_TASK DIRECTIONS_
Among the entries below, please show each line that carries the word "serif".

_ENTRIES PROVIDED_
##########

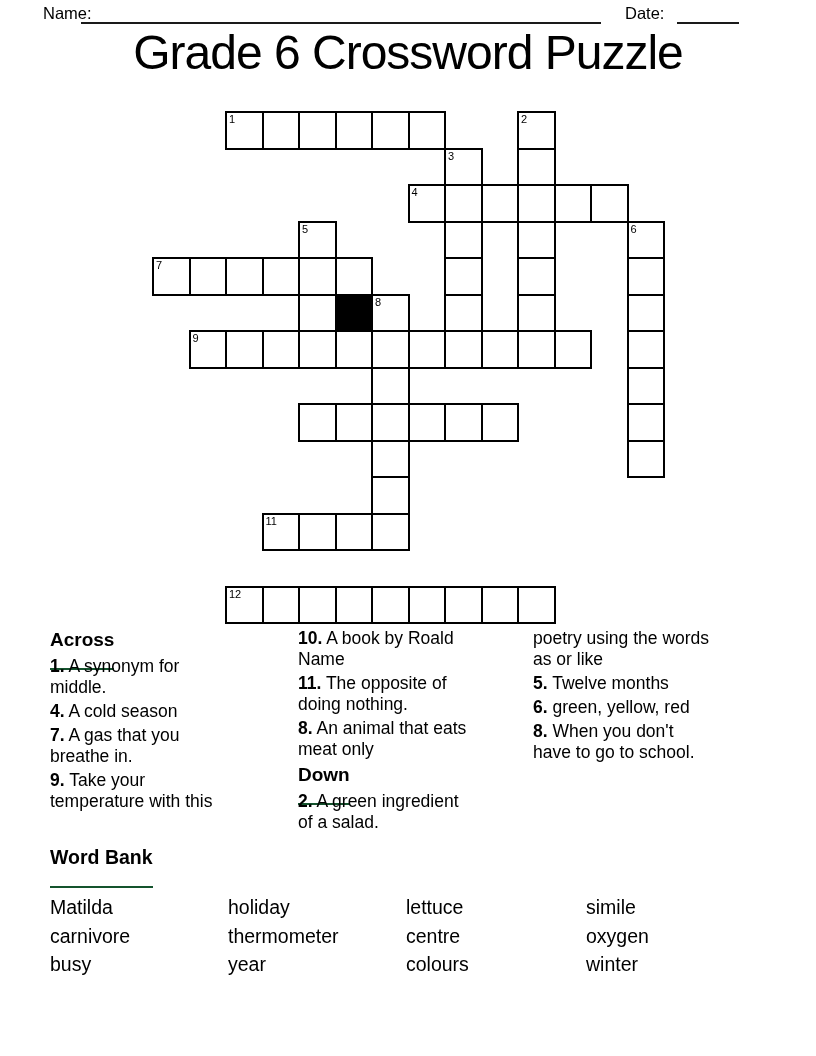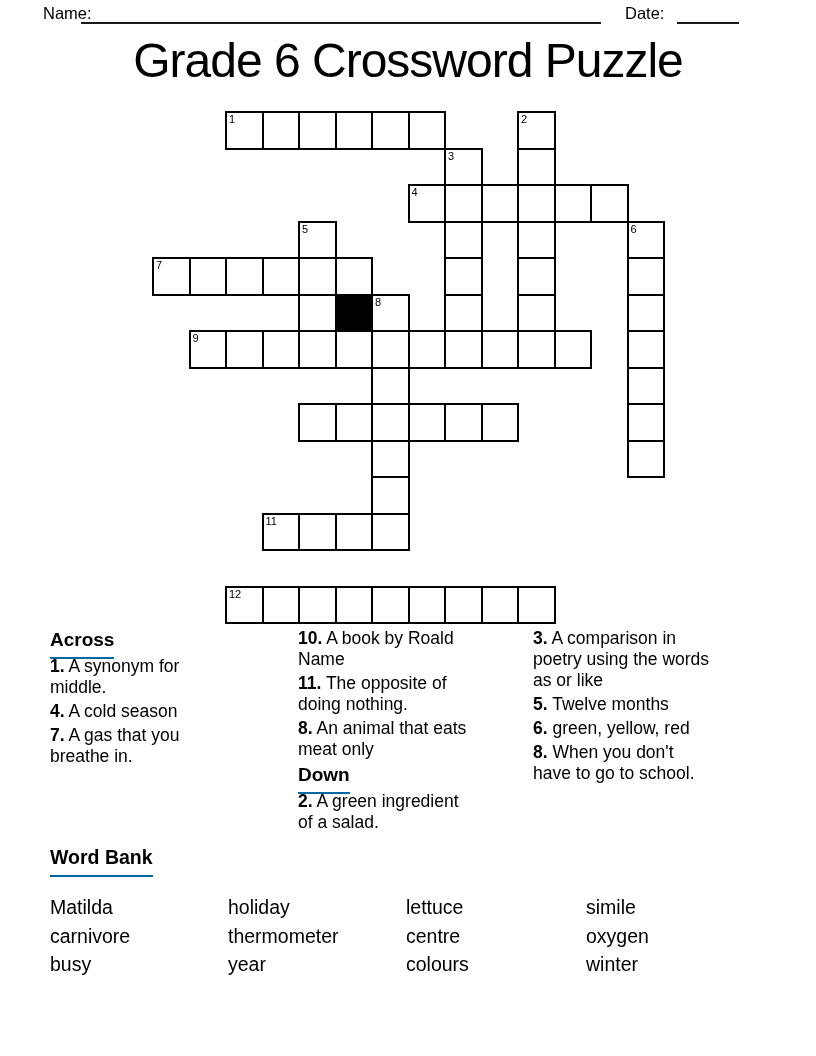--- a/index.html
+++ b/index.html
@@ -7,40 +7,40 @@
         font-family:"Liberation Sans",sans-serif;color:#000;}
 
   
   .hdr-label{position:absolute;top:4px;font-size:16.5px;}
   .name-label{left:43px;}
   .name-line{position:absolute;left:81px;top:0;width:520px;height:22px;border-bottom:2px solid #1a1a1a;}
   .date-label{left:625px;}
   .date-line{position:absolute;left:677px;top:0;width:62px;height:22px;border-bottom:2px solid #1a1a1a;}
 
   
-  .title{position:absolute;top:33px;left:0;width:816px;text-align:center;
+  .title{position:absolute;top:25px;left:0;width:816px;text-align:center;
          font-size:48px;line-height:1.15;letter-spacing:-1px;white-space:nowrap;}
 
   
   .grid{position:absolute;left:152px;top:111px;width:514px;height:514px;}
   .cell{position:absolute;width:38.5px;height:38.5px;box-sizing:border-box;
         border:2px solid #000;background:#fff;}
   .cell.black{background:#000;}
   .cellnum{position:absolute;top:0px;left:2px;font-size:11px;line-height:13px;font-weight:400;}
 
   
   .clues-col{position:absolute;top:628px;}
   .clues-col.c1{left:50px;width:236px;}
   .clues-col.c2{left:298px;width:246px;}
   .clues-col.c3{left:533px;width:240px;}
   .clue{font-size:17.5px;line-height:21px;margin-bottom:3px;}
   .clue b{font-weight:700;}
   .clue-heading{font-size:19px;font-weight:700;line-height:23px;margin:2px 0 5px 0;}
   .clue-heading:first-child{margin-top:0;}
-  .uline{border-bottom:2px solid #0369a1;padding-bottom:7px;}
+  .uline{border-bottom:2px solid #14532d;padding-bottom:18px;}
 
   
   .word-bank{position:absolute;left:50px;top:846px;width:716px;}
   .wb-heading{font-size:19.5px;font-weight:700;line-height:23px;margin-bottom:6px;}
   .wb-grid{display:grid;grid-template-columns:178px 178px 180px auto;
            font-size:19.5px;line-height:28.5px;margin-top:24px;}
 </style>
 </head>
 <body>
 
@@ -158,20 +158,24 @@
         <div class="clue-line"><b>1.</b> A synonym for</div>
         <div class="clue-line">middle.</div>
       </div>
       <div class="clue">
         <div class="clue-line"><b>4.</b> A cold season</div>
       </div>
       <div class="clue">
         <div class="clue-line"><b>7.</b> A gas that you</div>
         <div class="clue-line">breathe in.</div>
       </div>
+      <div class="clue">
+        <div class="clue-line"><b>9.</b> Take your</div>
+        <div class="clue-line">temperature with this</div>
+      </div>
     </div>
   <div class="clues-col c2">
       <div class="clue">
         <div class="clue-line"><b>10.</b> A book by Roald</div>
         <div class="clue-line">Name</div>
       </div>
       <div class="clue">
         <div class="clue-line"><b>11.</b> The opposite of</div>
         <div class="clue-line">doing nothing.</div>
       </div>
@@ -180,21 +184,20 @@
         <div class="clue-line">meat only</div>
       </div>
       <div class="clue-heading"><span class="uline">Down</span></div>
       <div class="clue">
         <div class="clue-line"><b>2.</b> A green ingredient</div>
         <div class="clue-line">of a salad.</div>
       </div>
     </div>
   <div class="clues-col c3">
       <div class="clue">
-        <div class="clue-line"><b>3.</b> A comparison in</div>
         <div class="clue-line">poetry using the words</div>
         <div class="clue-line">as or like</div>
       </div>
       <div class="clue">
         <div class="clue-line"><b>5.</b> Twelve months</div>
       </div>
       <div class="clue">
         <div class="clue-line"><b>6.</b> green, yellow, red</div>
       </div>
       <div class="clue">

##########

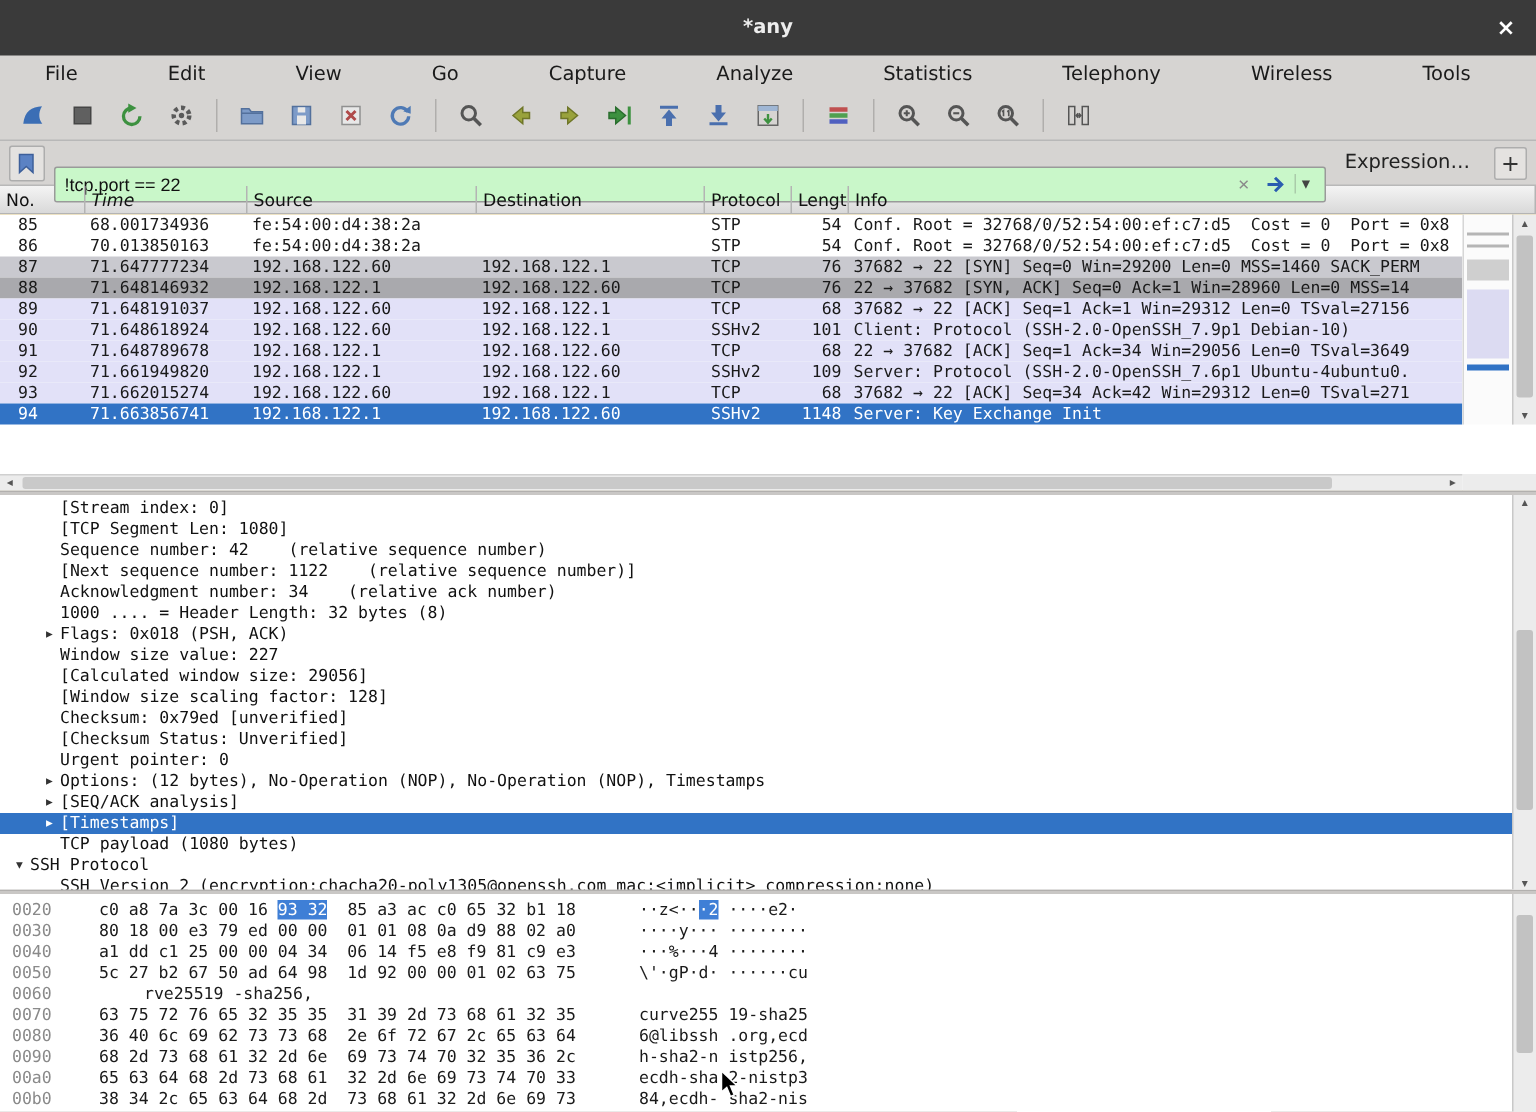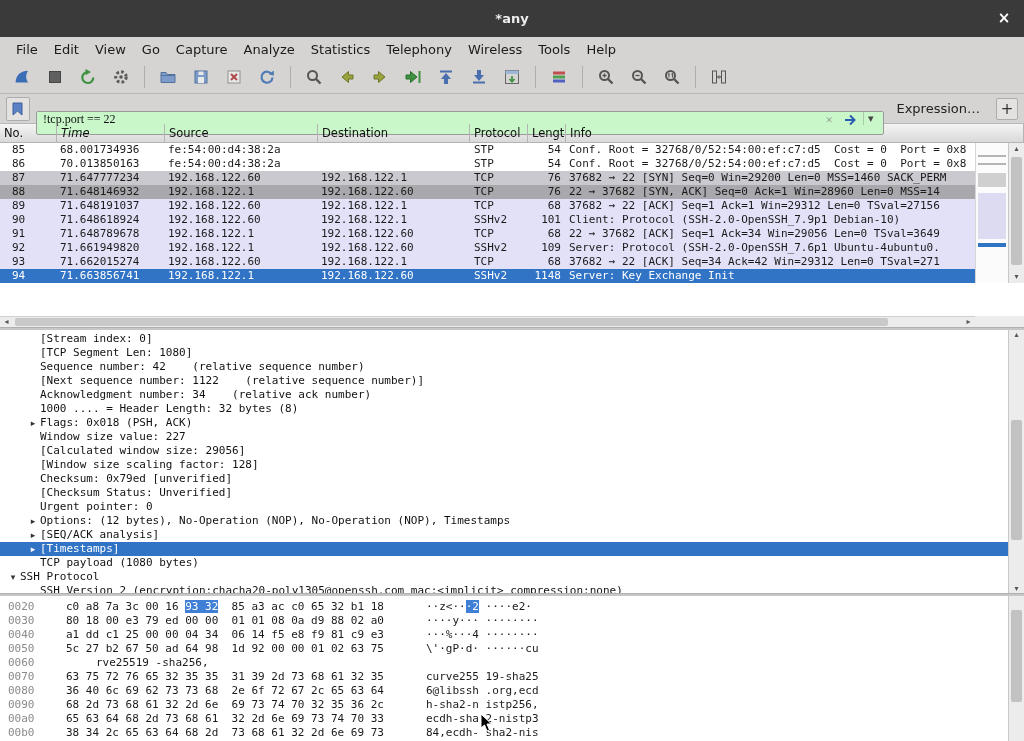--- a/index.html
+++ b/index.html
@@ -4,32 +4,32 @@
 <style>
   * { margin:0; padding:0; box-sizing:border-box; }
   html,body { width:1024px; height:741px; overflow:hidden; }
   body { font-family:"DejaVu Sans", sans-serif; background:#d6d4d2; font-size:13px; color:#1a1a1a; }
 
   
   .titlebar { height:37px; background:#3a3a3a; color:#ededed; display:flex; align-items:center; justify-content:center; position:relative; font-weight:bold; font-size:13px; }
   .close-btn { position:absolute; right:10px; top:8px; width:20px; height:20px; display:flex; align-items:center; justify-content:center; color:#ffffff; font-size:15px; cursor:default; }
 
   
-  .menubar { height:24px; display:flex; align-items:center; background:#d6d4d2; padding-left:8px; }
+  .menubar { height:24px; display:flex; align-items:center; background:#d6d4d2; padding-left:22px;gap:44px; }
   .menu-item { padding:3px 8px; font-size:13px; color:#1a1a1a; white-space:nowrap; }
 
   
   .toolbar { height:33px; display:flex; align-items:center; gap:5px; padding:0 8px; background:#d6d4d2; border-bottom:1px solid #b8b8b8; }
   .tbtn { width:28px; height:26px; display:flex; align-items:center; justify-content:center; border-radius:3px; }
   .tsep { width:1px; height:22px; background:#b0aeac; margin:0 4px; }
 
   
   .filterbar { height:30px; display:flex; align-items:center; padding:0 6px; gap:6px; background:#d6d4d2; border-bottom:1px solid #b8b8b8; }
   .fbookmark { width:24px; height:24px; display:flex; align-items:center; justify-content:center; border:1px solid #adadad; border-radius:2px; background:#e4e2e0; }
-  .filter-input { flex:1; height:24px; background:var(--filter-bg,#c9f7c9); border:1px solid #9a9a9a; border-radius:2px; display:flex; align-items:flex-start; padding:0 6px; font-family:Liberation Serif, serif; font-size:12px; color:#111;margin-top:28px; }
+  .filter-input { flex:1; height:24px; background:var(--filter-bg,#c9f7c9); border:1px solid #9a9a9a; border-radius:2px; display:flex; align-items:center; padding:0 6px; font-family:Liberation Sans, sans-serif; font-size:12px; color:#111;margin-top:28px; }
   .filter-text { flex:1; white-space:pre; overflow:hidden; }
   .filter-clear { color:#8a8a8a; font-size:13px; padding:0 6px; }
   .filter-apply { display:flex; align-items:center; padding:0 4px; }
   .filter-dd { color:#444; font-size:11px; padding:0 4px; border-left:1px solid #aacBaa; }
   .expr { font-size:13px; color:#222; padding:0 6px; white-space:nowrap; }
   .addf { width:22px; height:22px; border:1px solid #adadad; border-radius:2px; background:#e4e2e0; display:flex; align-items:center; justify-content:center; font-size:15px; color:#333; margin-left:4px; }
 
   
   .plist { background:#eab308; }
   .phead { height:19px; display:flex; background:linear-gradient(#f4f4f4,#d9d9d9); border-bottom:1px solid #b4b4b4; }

##########

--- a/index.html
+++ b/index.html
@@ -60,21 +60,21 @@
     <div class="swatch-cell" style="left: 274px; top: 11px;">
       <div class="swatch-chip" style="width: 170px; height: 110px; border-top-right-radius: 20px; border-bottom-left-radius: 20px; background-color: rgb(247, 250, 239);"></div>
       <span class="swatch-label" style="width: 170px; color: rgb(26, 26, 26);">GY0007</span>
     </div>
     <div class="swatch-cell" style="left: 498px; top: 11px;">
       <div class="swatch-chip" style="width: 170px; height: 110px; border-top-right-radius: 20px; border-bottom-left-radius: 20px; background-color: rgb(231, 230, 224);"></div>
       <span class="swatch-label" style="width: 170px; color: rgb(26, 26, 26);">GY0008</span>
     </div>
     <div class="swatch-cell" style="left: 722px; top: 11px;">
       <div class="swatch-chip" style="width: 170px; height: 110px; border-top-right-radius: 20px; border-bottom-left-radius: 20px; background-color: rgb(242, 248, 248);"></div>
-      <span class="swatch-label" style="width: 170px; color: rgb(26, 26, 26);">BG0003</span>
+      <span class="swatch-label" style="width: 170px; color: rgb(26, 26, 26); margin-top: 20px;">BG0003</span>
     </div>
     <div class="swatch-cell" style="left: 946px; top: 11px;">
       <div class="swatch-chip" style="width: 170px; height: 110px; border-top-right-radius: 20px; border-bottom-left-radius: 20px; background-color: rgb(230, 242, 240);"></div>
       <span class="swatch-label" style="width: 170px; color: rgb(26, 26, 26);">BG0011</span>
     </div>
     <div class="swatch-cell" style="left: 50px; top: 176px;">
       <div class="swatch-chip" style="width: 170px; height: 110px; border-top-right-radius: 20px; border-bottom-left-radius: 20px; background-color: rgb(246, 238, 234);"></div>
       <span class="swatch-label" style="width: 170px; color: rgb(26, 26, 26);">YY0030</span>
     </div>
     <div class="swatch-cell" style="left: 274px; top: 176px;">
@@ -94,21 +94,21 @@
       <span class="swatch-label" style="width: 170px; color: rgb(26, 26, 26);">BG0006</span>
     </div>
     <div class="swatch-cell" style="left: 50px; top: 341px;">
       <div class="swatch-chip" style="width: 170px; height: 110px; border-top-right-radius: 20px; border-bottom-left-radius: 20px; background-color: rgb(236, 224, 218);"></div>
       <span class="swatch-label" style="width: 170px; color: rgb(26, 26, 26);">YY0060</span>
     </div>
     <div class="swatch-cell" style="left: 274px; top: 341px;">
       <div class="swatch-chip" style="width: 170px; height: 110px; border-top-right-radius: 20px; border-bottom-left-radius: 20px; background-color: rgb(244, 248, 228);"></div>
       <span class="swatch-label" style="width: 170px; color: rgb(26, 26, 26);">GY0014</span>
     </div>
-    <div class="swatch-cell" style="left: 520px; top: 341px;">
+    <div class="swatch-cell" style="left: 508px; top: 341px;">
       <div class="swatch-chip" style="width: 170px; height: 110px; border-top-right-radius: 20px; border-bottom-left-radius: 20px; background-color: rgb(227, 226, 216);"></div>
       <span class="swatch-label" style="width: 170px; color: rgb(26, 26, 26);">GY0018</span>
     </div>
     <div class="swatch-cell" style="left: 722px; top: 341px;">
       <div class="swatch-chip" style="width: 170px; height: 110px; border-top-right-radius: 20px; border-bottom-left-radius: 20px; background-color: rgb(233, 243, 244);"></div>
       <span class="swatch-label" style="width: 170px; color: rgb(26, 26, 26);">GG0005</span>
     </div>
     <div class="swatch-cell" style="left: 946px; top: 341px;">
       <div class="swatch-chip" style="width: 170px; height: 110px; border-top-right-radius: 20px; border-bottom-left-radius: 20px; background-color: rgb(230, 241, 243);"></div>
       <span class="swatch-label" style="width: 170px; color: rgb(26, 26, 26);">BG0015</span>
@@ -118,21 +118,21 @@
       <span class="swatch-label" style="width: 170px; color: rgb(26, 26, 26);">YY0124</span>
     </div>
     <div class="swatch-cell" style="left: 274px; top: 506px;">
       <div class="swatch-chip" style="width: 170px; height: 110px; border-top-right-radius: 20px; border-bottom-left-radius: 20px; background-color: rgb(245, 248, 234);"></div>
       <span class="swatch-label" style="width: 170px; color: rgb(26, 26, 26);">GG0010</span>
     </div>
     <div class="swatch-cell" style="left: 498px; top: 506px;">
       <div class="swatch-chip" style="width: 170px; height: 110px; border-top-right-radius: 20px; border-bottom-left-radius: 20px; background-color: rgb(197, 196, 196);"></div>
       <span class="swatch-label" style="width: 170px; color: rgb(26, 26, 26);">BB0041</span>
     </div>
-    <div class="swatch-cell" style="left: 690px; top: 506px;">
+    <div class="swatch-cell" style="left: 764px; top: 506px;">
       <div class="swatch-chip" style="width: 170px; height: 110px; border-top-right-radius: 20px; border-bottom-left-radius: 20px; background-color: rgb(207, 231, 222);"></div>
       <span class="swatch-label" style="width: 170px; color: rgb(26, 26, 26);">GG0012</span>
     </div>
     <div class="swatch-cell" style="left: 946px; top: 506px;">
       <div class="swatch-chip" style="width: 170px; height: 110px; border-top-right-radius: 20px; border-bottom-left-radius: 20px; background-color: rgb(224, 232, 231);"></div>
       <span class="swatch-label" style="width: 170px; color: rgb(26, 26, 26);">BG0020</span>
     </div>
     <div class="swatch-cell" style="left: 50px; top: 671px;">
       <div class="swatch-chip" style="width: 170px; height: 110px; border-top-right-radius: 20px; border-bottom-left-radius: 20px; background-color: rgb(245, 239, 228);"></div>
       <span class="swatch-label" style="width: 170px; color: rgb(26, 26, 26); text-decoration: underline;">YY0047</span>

##########

_ANSWER TO THE PROBLEM_
         font-family:"Liberation Sans",sans-serif;color:#000;}
   body { font-family:"DejaVu Sans", sans-serif; background:#d6d4d2; font-size:13px; color:#1a1a1a; }
-  .filter-input { flex:1; height:24px; background:var(--filter-bg,#c9f7c9); border:1px solid #9a9a9a; border-radius:2px; display:flex; align-items:flex-start; padding:0 6px; font-family:Liberation Serif, serif; font-size:12px; color:#111;margin-top:28px; }
+  .filter-input { flex:1; height:24px; background:var(--filter-bg,#c9f7c9); border:1px solid #9a9a9a; border-radius:2px; display:flex; align-items:center; padding:0 6px; font-family:Liberation Sans, sans-serif; font-size:12px; color:#111;margin-top:28px; }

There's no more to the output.